All of lore.kernel.org
 help / color / mirror / Atom feed
From: Peter Xu <peterx@redhat.com>
To: Zhang Chen <zhangckid@gmail.com>
Cc: "Lukas Straub" <lukasstraub2@web.de>,
	"Hailiang Zhang" <zhanghailiang@xfusion.com>,
	qemu-devel@nongnu.org,
	"Dr . David Alan Gilbert" <dave@treblig.org>,
	"Kevin Wolf" <kwolf@redhat.com>,
	"Paolo Bonzini" <pbonzini@redhat.com>,
	"Daniel P . Berrangé" <berrange@redhat.com>,
	"Fabiano Rosas" <farosas@suse.de>,
	"Yury Kotov" <yury-kotov@yandex-team.ru>,
	"Vladimir Sementsov-Ogievskiy" <vsementsov@yandex-team.ru>,
	"Prasad Pandit" <ppandit@redhat.com>,
	"Li Zhijian" <lizhijian@fujitsu.com>,
	"Juraj Marcin" <jmarcin@redhat.com>
Subject: Re: [PATCH RFC 0/9] migration: Threadify loadvm process
Date: Tue, 21 Oct 2025 09:58:00 -0400	[thread overview]
Message-ID: <aPeRaOv3BkRYohqA@x1.local> (raw)
In-Reply-To: <CAK3tnv+dREd=iNsZdK-Th9rrF1wRvxZrR=Pc+yE21V=2Bc=s+g@mail.gmail.com>

On Tue, Oct 21, 2025 at 10:31:50AM +0800, Zhang Chen wrote:
> On Tue, Oct 21, 2025 at 6:09 AM Lukas Straub <lukasstraub2@web.de> wrote:
> >
> > On Mon, 20 Oct 2025 17:41:30 -0400
> > Peter Xu <peterx@redhat.com> wrote:
> >
> > > On Wed, Oct 08, 2025 at 05:26:13PM -0400, Peter Xu wrote:
> > > > On Thu, Sep 04, 2025 at 04:27:39PM +0800, Zhang Chen wrote:
> > > > > > I confess I didn't test anything on COLO but only from code observations
> > > > > > and analysis.  COLO maintainers: could you add some unit tests to QEMU's
> > > > > > qtests?
> > > > >
> > > > > For the COLO part, I think remove the coroutines related code is OK for me.

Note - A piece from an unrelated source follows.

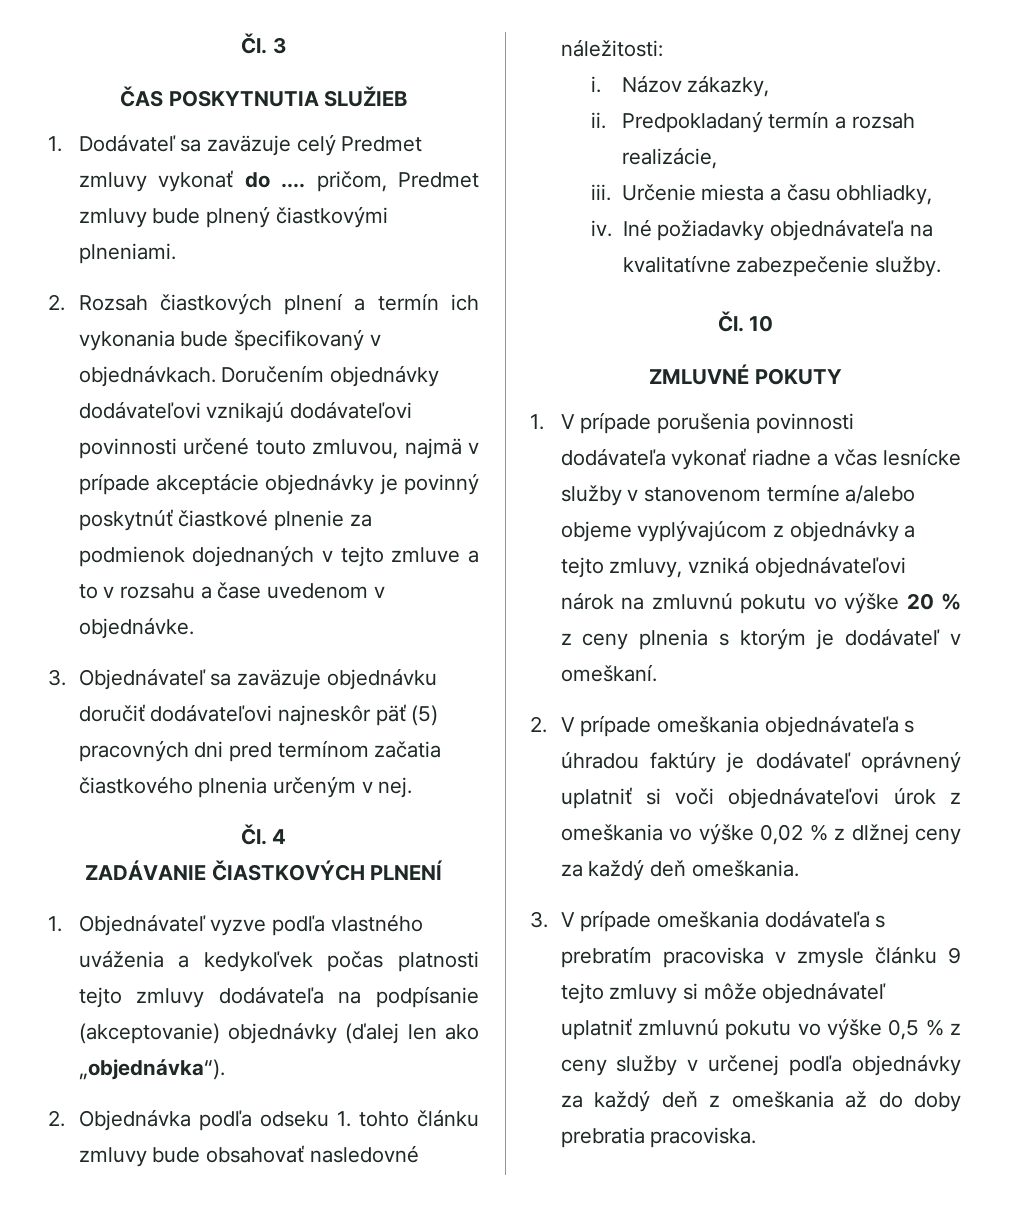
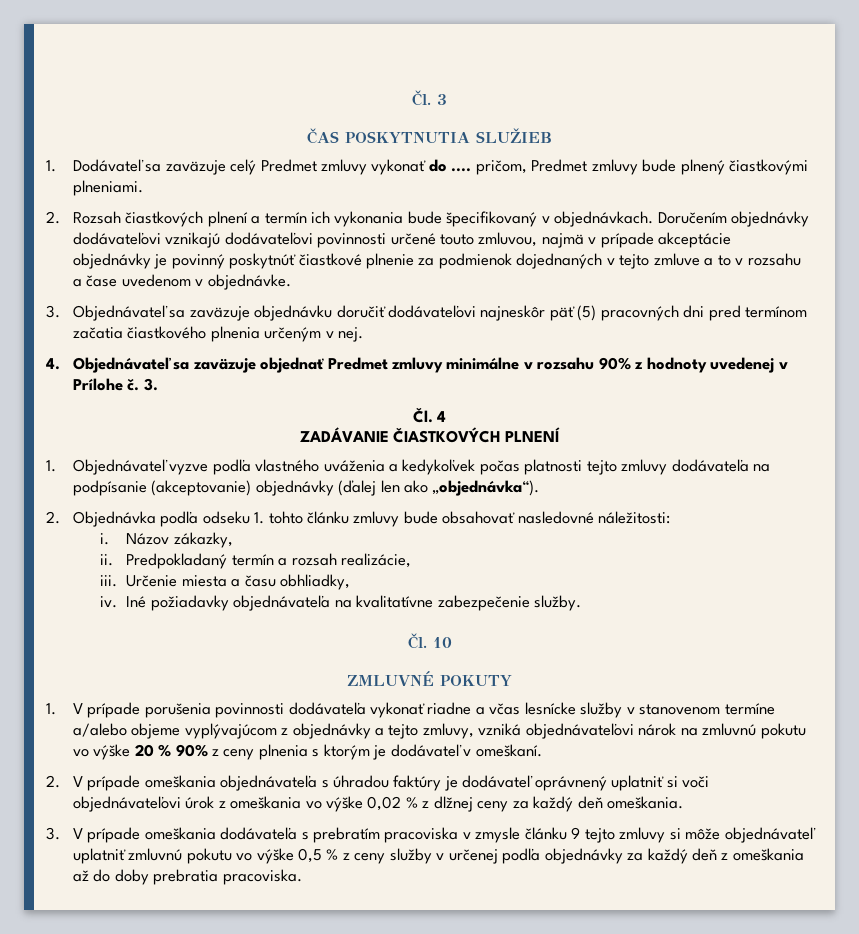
+ 4. Objednávateľ sa zaväzuje objednať Predmet zmluvy minimálne v rozsahu 90% z hodnoty uvedenej v Prílohe č. 3.
- 1. V prípade porušenia povinnosti dodávateľa vykonať riadne a včas lesnícke služby v stanovenom termíne a/alebo objeme vyplývajúcom z objednávky a tejto zmluvy, vzniká objednávateľovi nárok na zmluvnú pokutu vo výške 20 % z ceny plnenia s ktorým je dodávateľ v omeškaní.
+ 1. V prípade porušenia povinnosti dodávateľa vykonať riadne a včas lesnícke služby v stanovenom termíne a/alebo objeme vyplývajúcom z objednávky a tejto zmluvy, vzniká objednávateľovi nárok na zmluvnú pokutu vo výške 20 % 90% z ceny plnenia s ktorým je dodávateľ v omeškaní.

> > > > > Because the original coroutine still need to call the
> > > > > "colo_process_incoming_thread".
> > > >
> > > > Chen, thanks for the comment.  It's still reassuring.
> > > >
> > > > >
> > > > > Hi Hailiang, any comments for this part?
> > > >
> > > > Any further comment on this series would always be helpful.
> > > >
> > > > It'll be also great if anyone can come up with a selftest for COLO.  Now
> > > > any new migration features needs both unit test and doc to get merged.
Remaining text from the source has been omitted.